### What the task asks
Leave the pictures out and quote every line from the start of the listing to the line with "-160,6 +160,10 @@", inclusive.

:: Supplied material

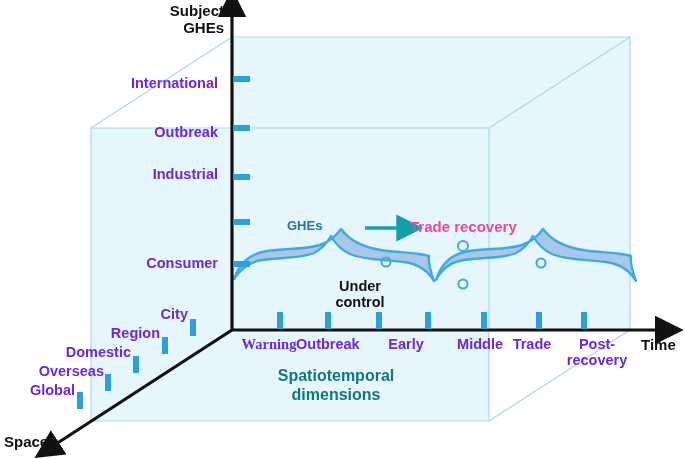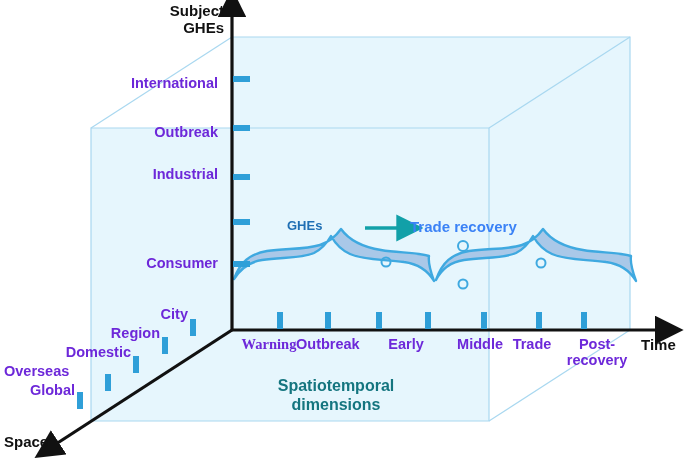--- a/index.html
+++ b/index.html
@@ -12,7 +12,7 @@
   .tick-lbl{font-size:14.5px;font-weight:bold;color:#6d28d9;white-space:nowrap;}
   .tick-lbl.two{line-height:16px;text-align:center;}
   .blue-lbl{font-size:13px;font-weight:bold;color:#1f6fb4;white-space:nowrap;}
-  .navy-lbl{font-size:15px;font-weight:bold;color:#3b82f6;white-space:nowrap;}
+  .navy-lbl{font-size:15px;font-weight:bold;color:#ec4899;white-space:nowrap;}
   .teal-lbl{font-size:16px;line-height:19px;font-weight:bold;color:#14757f;
             text-align:center;white-space:nowrap;margin-top:10px;}
   .ctl-lbl{font-size:14.5px;line-height:16px;font-weight:bold;color:#111111;

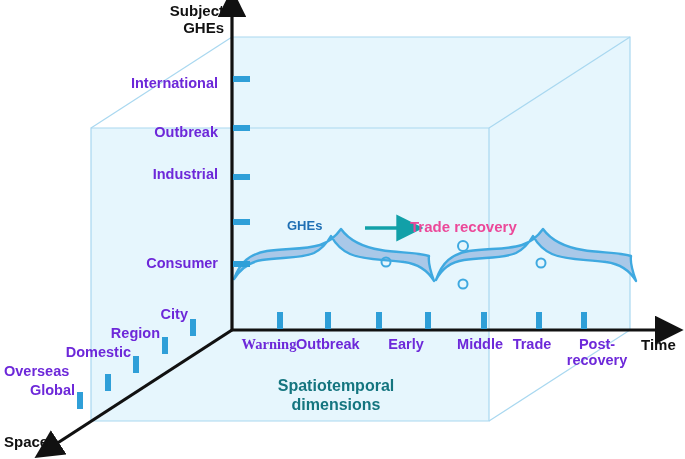--- a/index.html
+++ b/index.html
@@ -160,6 +160,10 @@
 
   <div class="lbl navy-lbl" style="left:410px;top:218px;">Trade recovery</div>
 
+  <div class="lbl ctl-lbl" style="left:320px;top:278px;width:80px;">
+    <span>Under</span><br>
+    <span>control</span>
+  </div>
 
   <div class="lbl teal-lbl" style="left:261px;top:366px;width:150px;">
     <span>Spatiotemporal</span><br>

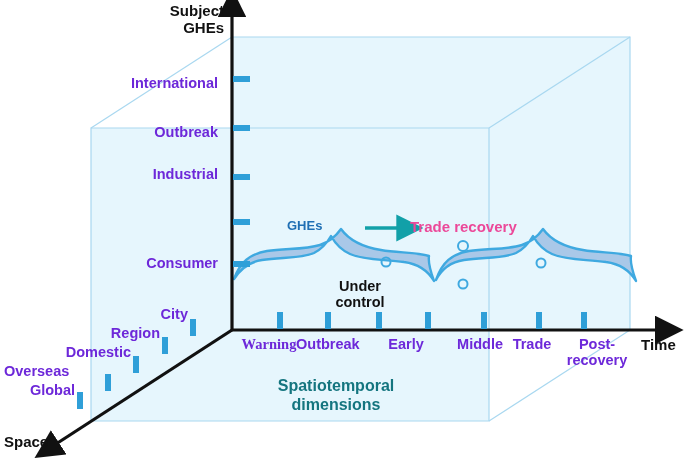--- a/index.html
+++ b/index.html
@@ -151,7 +151,7 @@
   <div class="lbl tick-lbl" style="left:120px;top:306px;width:68px;text-align:right;">City</div>
   <div class="lbl tick-lbl" style="left:80px;top:325px;width:80px;text-align:right;">Region</div>
   <div class="lbl tick-lbl" style="left:31px;top:344px;width:100px;text-align:right;">Domestic</div>
-  <div class="lbl tick-lbl" style="left:4px;top:363px;width:100px;text-align:left;">Overseas</div>
+  <div class="lbl tick-lbl" style="left:4px;top:363px;width:100px;text-align:right;">Overseas</div>
   <div class="lbl tick-lbl" style="left:-5px;top:382px;width:80px;text-align:right;">Global</div>
 
   <div class="lbl axis-title" style="left:4px;top:433px;">Space</div>

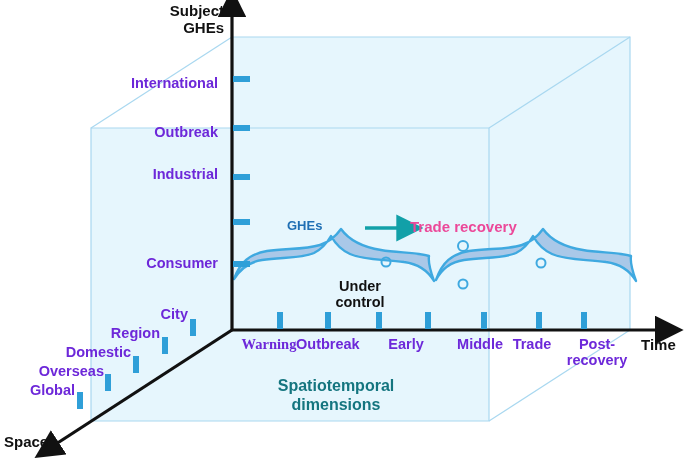--- a/index.html
+++ b/index.html
@@ -14,7 +14,7 @@
   .blue-lbl{font-size:13px;font-weight:bold;color:#1f6fb4;white-space:nowrap;}
   .navy-lbl{font-size:15px;font-weight:bold;color:#ec4899;white-space:nowrap;}
   .teal-lbl{font-size:16px;line-height:19px;font-weight:bold;color:#14757f;
-            text-align:center;white-space:nowrap;margin-top:10px;}
+            text-align:center;white-space:nowrap;}
   .ctl-lbl{font-size:14.5px;line-height:16px;font-weight:bold;color:#111111;
            text-align:center;white-space:nowrap;}
 </style>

::::

### Answer box
--- a/index.html
+++ b/index.html
@@ -12,7 +12,7 @@
   .tick-lbl{font-size:14.5px;font-weight:bold;color:#6d28d9;white-space:nowrap;}
   .tick-lbl.two{line-height:16px;text-align:center;}
   .blue-lbl{font-size:13px;font-weight:bold;color:#1f6fb4;white-space:nowrap;}
-  .navy-lbl{font-size:15px;font-weight:bold;color:#3b82f6;white-space:nowrap;}
+  .navy-lbl{font-size:15px;font-weight:bold;color:#ec4899;white-space:nowrap;}
   .teal-lbl{font-size:16px;line-height:19px;font-weight:bold;color:#14757f;
             text-align:center;white-space:nowrap;margin-top:10px;}
   .ctl-lbl{font-size:14.5px;line-height:16px;font-weight:bold;color:#111111;

--- a/index.html
+++ b/index.html
@@ -160,6 +160,10 @@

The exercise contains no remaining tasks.